Foto e Grafia

Obra perfeita só a divina

Analisando bem direitinho, tanto o estado geral do apartamento como a grana disponível após a negociação, dava para eu me mudar para a nova residência sem fazer nada…

Seria a decisão mais equilibrada, pensei.

Aí, você começa a ganhar intimidade com o pedacinho de chão. Aumenta o número de visitas ao imóvel; cada qual com uma finalidade própria, distinta, legítima. Quer que ele tenha a sua cara, que nem um filho.

Primeiro, firme na convicção de que só gastará com o mínimo existencial, faz uma vistoria, tendo como norte o seguinte princípio: o que é impossível deixar para depois?

Mudar os assentos sanitários, que eu desavisadamente chamei de tábuas de vaso numa loja imensa de materiais de construção e fui alvo de olhares espantadíssimos lançados pela vendedora, veio encabeçando a lista de modo intuitivo.

As portas dos boxes também não poderiam ser aproveitadas, pois o mecanismo que precisava de reparos era muito diferente do usado nos dias de hoje, a impedir a mera reposição de peças, inexistentes a esta altura.

E, por último, a troca dos segredos das fechaduras das portas.

Meu autocontrole era de dar inveja. É claro que tais providências caberiam com folga no mais apertado dos orçamentos, inclusive no meu.

Tudo ia bem, até que o minidemônio da reforma atentou-me o juízo com o tal do Split.

As modernas máquinas de refrigeração de ar, consideradas mais eficientes e menos perigosas que os tradicionais aparelhos de ar condicionado, demandariam o famoso e temido quebra-quebra.

De outro lado, visivelmente mais fraco, sussurrava o anjo da tranquilidade e da acomodação:

-Filhinha, as paredes já têm os buracos prontos para os aparelhos comuns. Basta comprar uns novos e substituir. Foram ultrapassados, porém funcionam. Sem poeira, sem barulho, sem obras…

A voz doce e sensata parecia se distanciar a cada palavra e de repente me vi contratando alguém para coordenar os trabalhos e dar início à re-for-ma.

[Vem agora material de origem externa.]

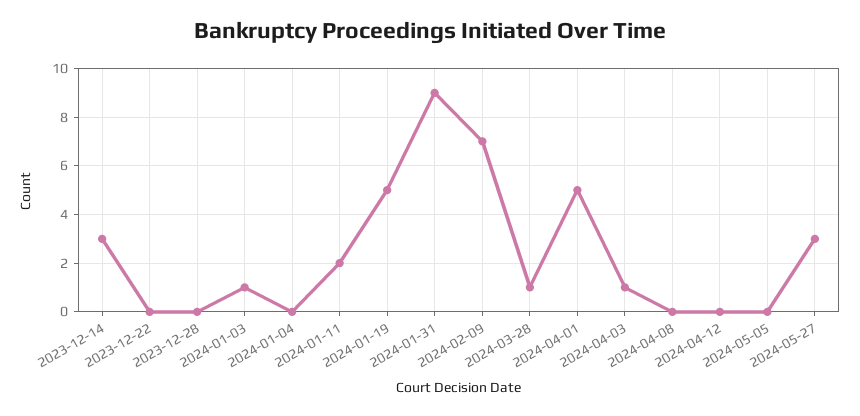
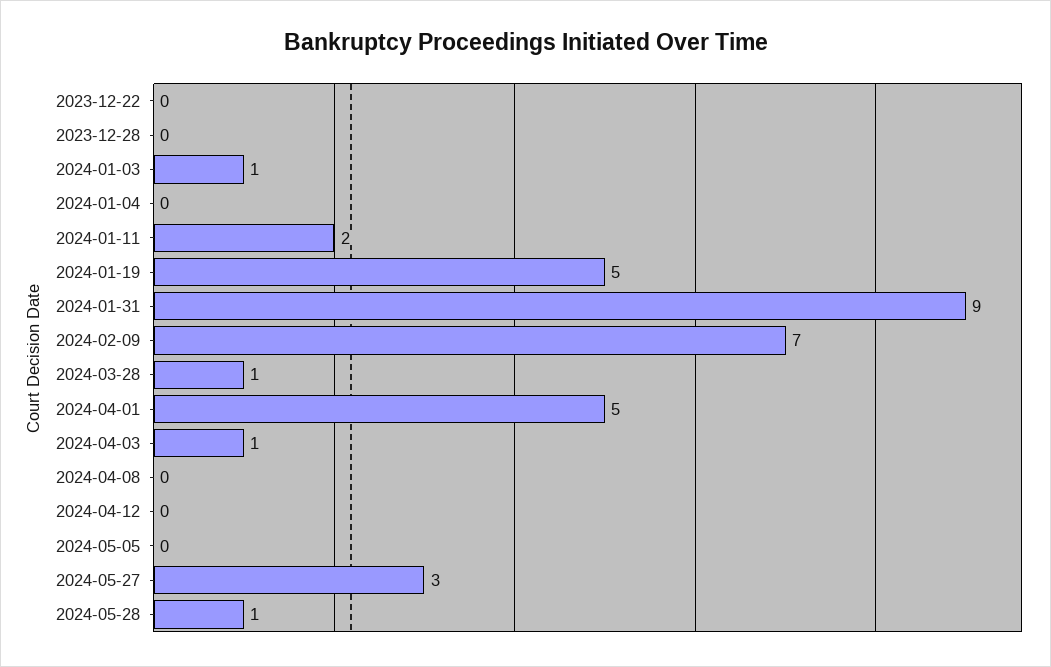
2023-12-14: 3 -> none
2024-05-28: none -> 1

Logo, passei a sentir uma saudade imensa do silêncio e mansidão do apê vazio, cheio só de sonhos e desocupado de entulhos, de homens andando em grupos e armados de picaretas, marretas, furadeiras e serras elétricas, esburacando todas as paredes em busca de um lugar sem vigas para a instalação das unidades internas dos splits.

A propósito, aprendi que eles (os splits, não os homens) vêm em duplas e necessitam de dois tipos de dutos para funcionar: um para a gigantesca unidade externa conduzir o gás para a unidade interna que, então, expele o ar gelado no ambiente e outro para eliminar o aguaceiro que o sistema provoca. Tudo isso ocorre dentro das paredes. Mais detalhes sórdidos sobre o tema, só fazendo outro artigo.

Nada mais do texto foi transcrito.